● **Instructions for the task**:
Tell me how many lines in the entries below contain the word "none"; reply with the number and nothing else.

(Edit difference data)
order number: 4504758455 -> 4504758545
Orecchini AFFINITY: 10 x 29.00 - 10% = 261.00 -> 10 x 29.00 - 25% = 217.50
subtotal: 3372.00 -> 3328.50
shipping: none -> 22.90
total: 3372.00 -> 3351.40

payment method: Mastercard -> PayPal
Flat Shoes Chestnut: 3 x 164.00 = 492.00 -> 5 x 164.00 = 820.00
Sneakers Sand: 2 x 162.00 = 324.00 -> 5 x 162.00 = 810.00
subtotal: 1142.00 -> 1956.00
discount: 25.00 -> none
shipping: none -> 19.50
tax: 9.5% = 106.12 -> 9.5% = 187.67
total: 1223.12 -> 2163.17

● **Task response**:
3